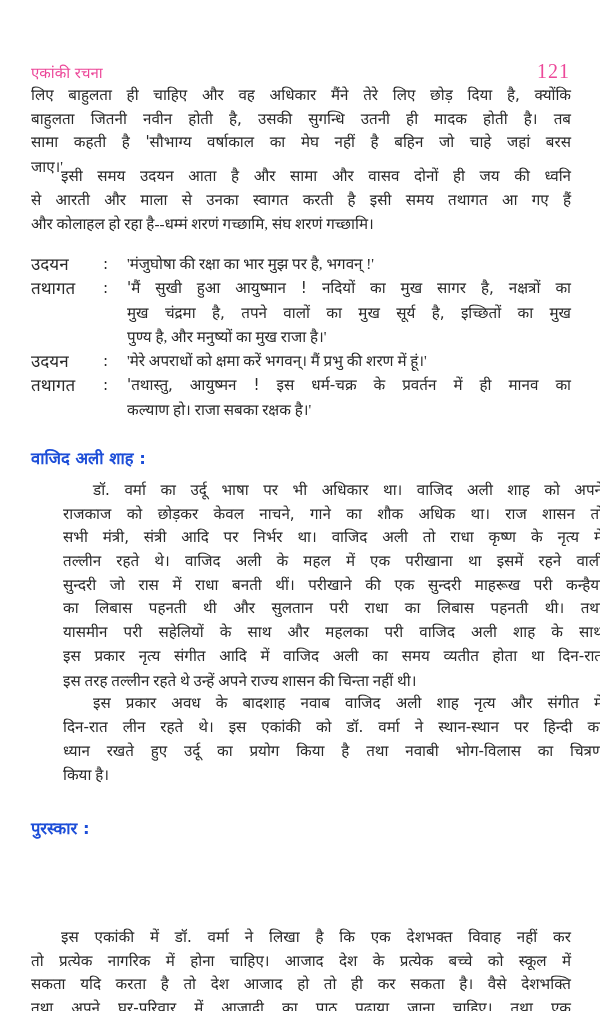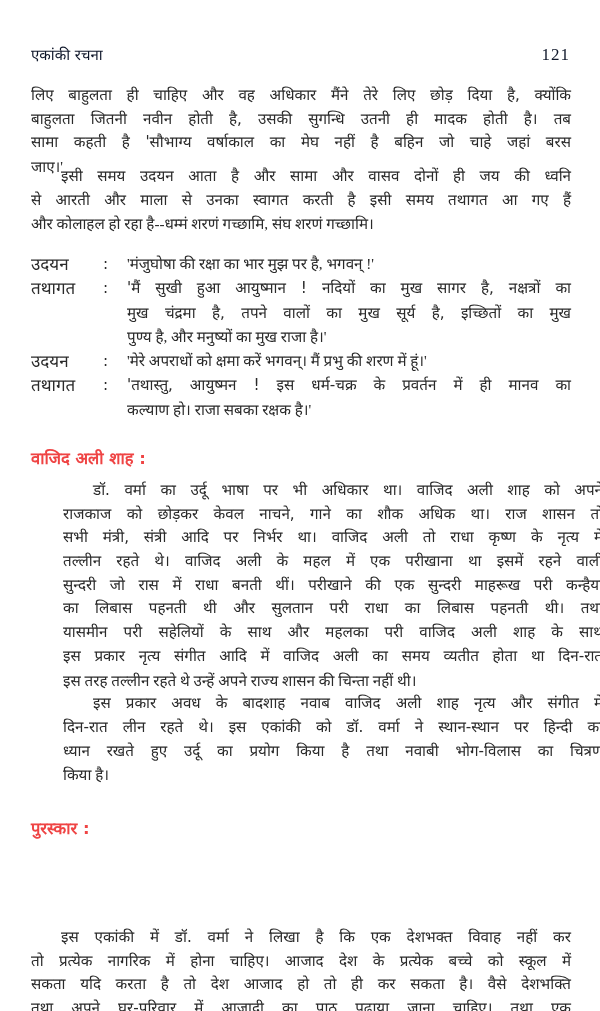--- a/index.html
+++ b/index.html
@@ -5,41 +5,41 @@
   html, body { margin: 0; padding: 0; }
   body {
     width: 600px; height: 1011px; overflow: hidden;
     background: #ffffff;
     font-family: "DejaVu Sans", sans-serif;
     color: #2a2a2a;
     position: relative;
   }
   .page { position: absolute; left: 0; top: 0; width: 600px; height: 1011px; }
   .running-head {
-    position: absolute; left: 31px; right: 30px; top: 44px;
+    position: absolute; left: 31px; right: 30px; top: 60px;
     display: flex; justify-content: space-between; align-items: baseline;
-    font-size: 15px; color: #0f172a;
+    font-size: 15px; color: #ec4899;
   }
-  .running-head .pg { font-family: "Liberation Serif", serif; font-size: 17px; letter-spacing: 1px; }
+  .running-head .pg { font-family: "Liberation Serif", serif; font-size: 20px; letter-spacing: 1px; }
   .block { position: absolute; left: 31px; width: 540px; }
   .line {
     display: block; height: 23.7px; line-height: 23.7px;
     font-size: 15.2px; white-space: nowrap;
     text-align: justify; text-align-last: justify;
   }
   .line.last { text-align-last: left; font-family: Liberation Serif, serif; }
   .line.indent { padding-left: 30px; }
   .dlg { position: absolute; left: 31px; width: 540px; }
   .dlg-row { display: flex; }
   .speaker { width: 72px; font-size: 17px; height: 24.3px; line-height: 24.3px; }
   .colon { width: 24px; font-size: 15.2px; height: 24.3px; line-height: 24.3px; }
   .speech { flex: 1; }
   .speech .line { height: 24.3px; line-height: 24.3px; }
   .heading {
-    position: absolute; left: 31px; font-size: 16.5px; font-weight: bold; color: #ef4444;
+    position: absolute; left: 31px; font-size: 16.5px; font-weight: bold; color: #1d4ed8;
   }
 </style>
 </head>
 <body>
 
 <div class="page">
 
   <div class="running-head">
     <span>एकांकी रचना</span>
     <span class="pg">121</span>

About this exercise -
Using the material above, find each line that holds "left" and copy that line.

Response to the exercise -
   .page { position: absolute; left: 0; top: 0; width: 600px; height: 1011px; }
-    position: absolute; left: 31px; right: 30px; top: 44px;
+    position: absolute; left: 31px; right: 30px; top: 60px;
   .block { position: absolute; left: 31px; width: 540px; }
   .line.last { text-align-last: left; font-family: Liberation Serif, serif; }
   .line.indent { padding-left: 30px; }
   .dlg { position: absolute; left: 31px; width: 540px; }
-    position: absolute; left: 31px; font-size: 16.5px; font-weight: bold; color: #ef4444;
+    position: absolute; left: 31px; font-size: 16.5px; font-weight: bold; color: #1d4ed8;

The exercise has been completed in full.